Faster Than Sound: Patti Smith and Bikini Kill in One Weekend

Lighting strikes twice in Austin, and Pleasure Venom opens


Because the Night: Patti Smith, wearing an Electric Lady Studios shirt, singing at the Moody Theater on May 7 (Photo by Jana Birchum)

Patti Smith wasn't sure we were coming. Onstage, the Chicago-born, New Jersey-raised poet said she'd been told there might not be a lot of people, having not visited Austin since 2013. In one of many openhearted Saturday moments, Smith admitted, "I thought, 'Well, these are difficult times, and we're still going through a lot of different things.' But you all came, you're all here!"

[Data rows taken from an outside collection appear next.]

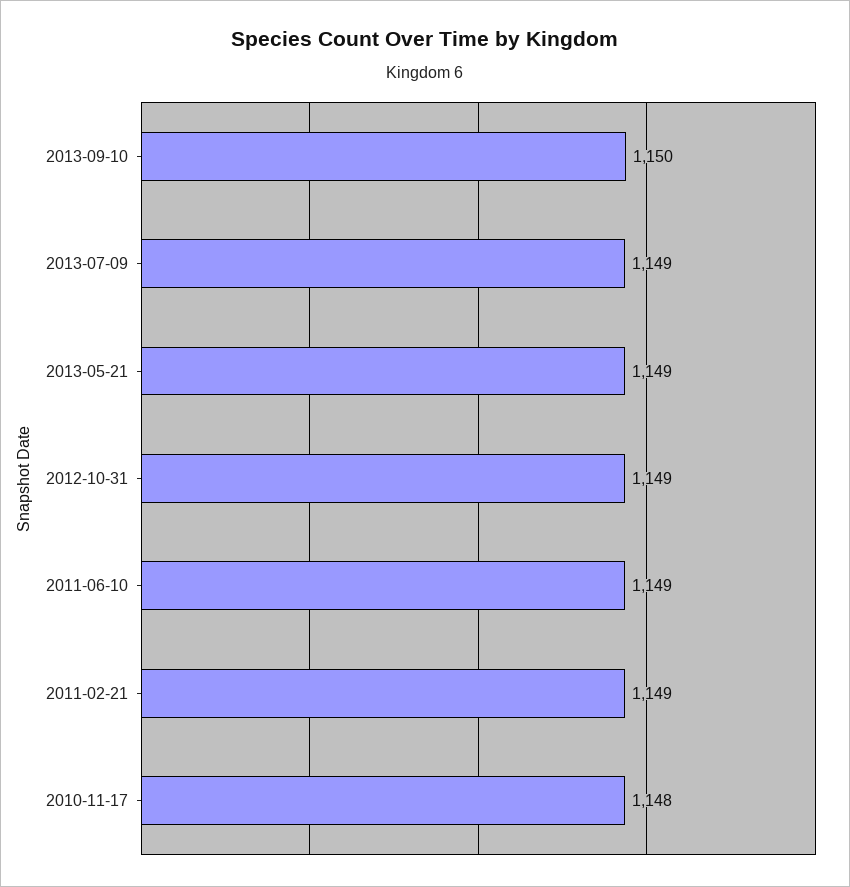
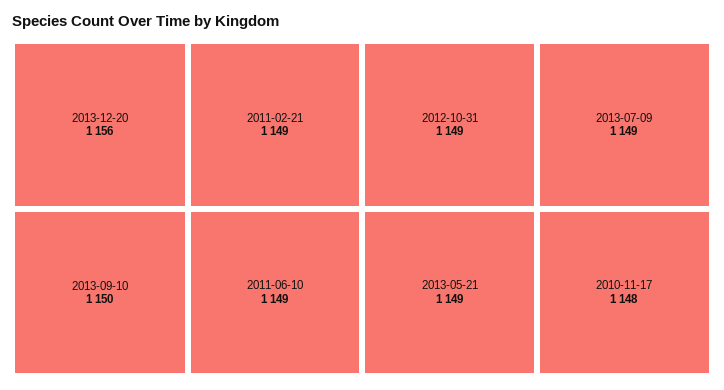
2013-12-20: none -> 1156

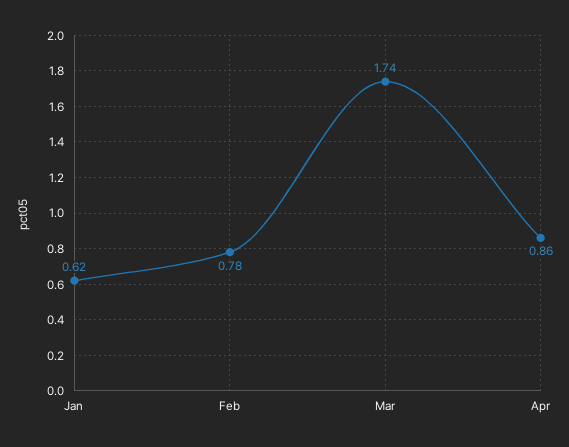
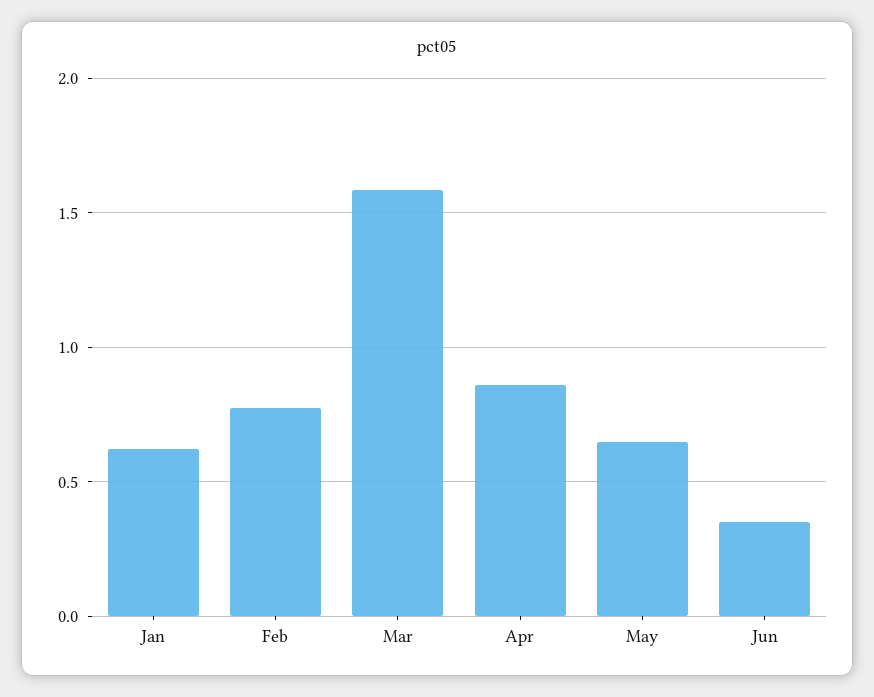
Mar: 1.74 -> 1.6
May: none -> 0.65
Jun: none -> 0.35

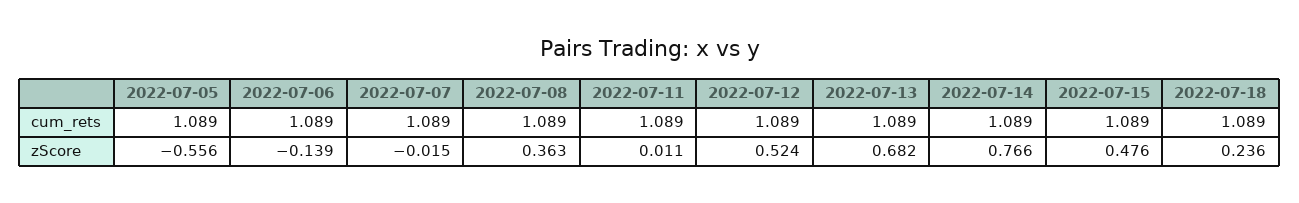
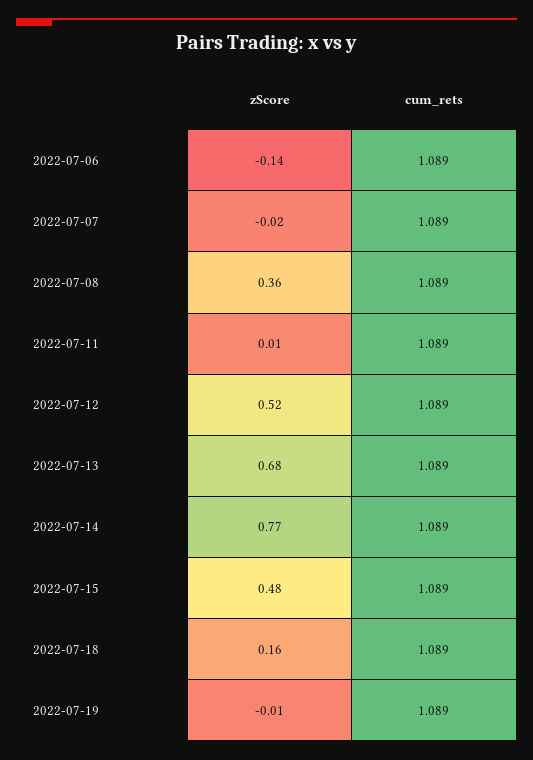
2022-07-05, cum_rets: 1.089 -> none
2022-07-05, zScore: -0.556 -> none
2022-07-18, zScore: 0.236 -> 0.16
2022-07-19, zScore: none -> -0.01
2022-07-19, cum_rets: none -> 1.089

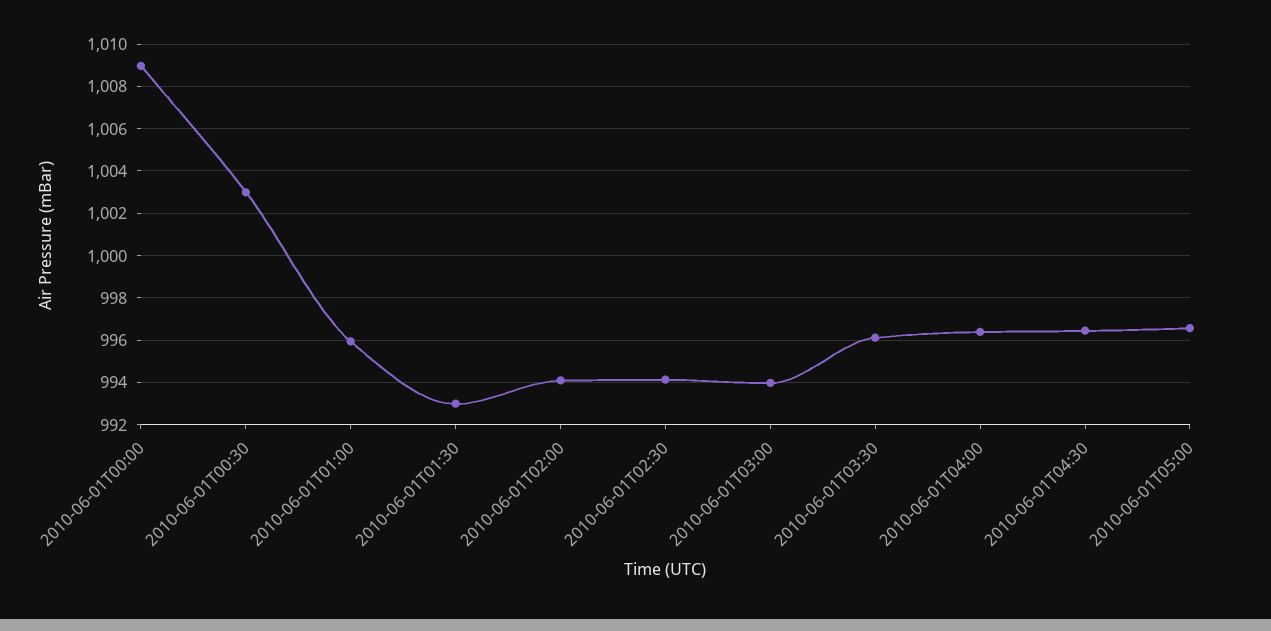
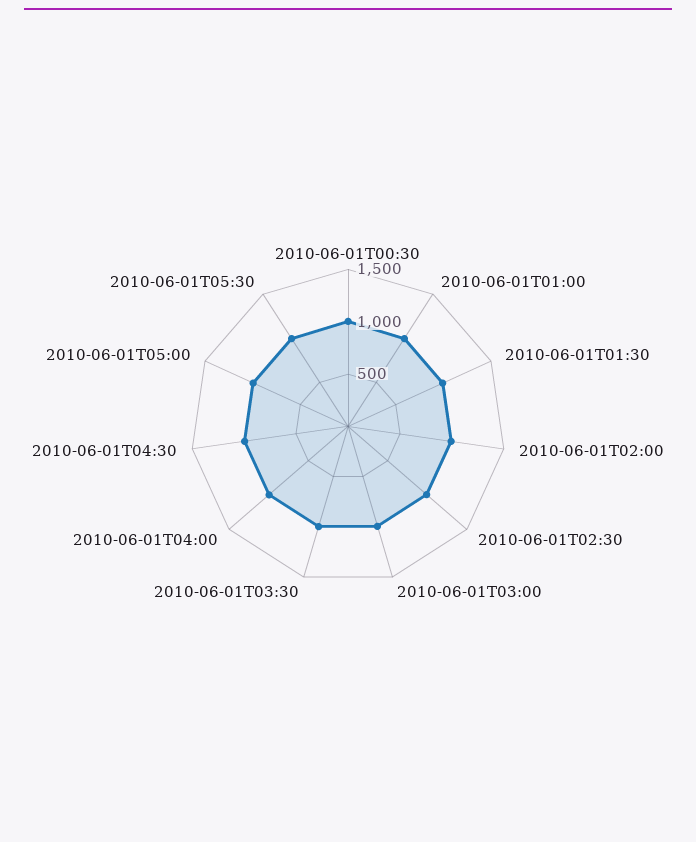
2010-06-01T00:00: 1009 -> none
2010-06-01T05:30: none -> 1000

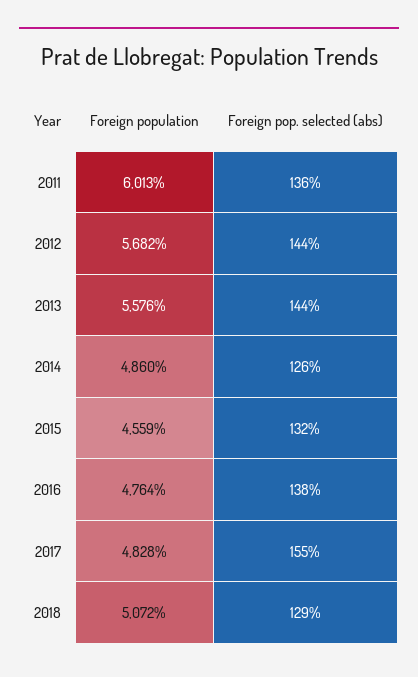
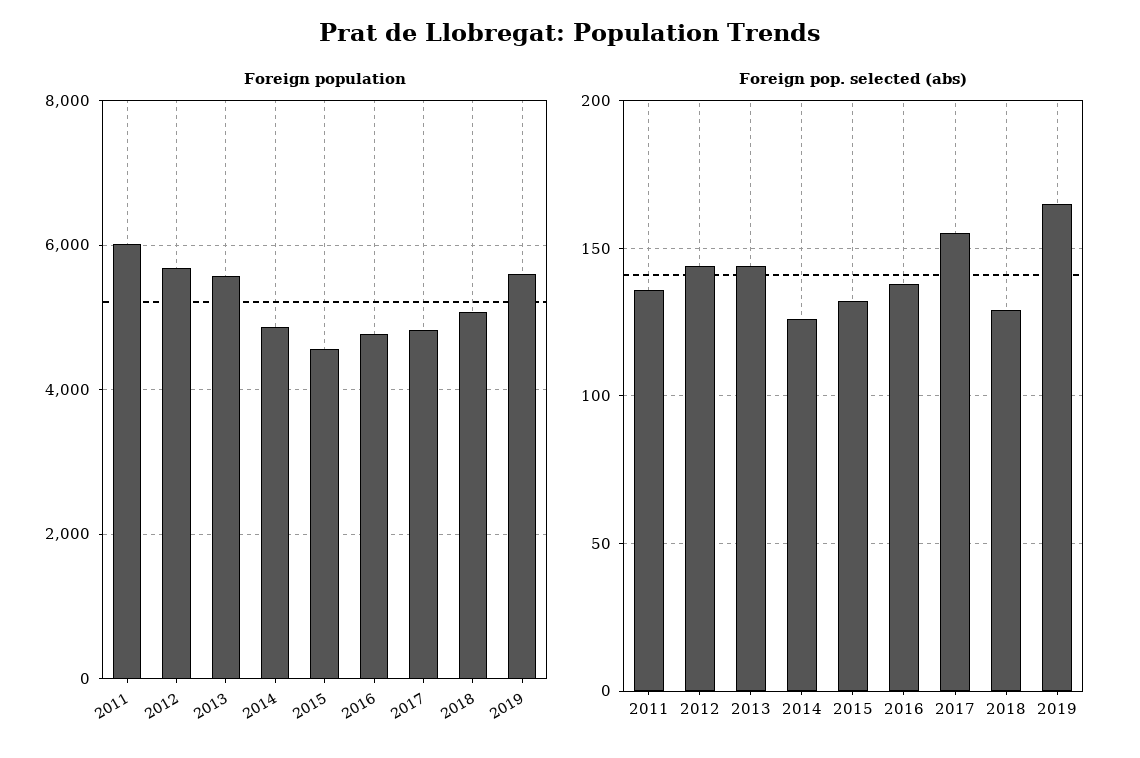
Foreign population, 2019: none -> 5600
Foreign pop. selected (abs), 2019: none -> 165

An even greater gap, Bikini Kill hadn't touched down in the state capital since the Nineties, prior to a multi-decade touring break. The reunion, starting in 2019, hadn't stopped in Austin until last weekend. Kathleen Hanna knew her project had sold out two nights – the first moved to Far Out Lounge for expanded capacity – but still looked delighted when stage lights illuminated a stuffed Mohawk balcony Sunday night. She remembered "going on the road in the Nineties and taking endless shit, and then coming back 30 years later."

"You all are here, like you've been waiting this whole time – being so generous and kind, not yelling, 'Show us your tits,' or telling me to shut up when I talk. It's amazing. Sometimes I feel like I'm in some weirdass fucking time machine."

Two harbingers of musical change landed locally in one week, offering reflections on feminism through the decades, and I wanted to go see 'em both for the first time. Smith remembered the options laid out for high school girls in the early Sixties: secretary, hairdresser, or wife. She'd noticed a few more paths for women these days. "Hey, I got one."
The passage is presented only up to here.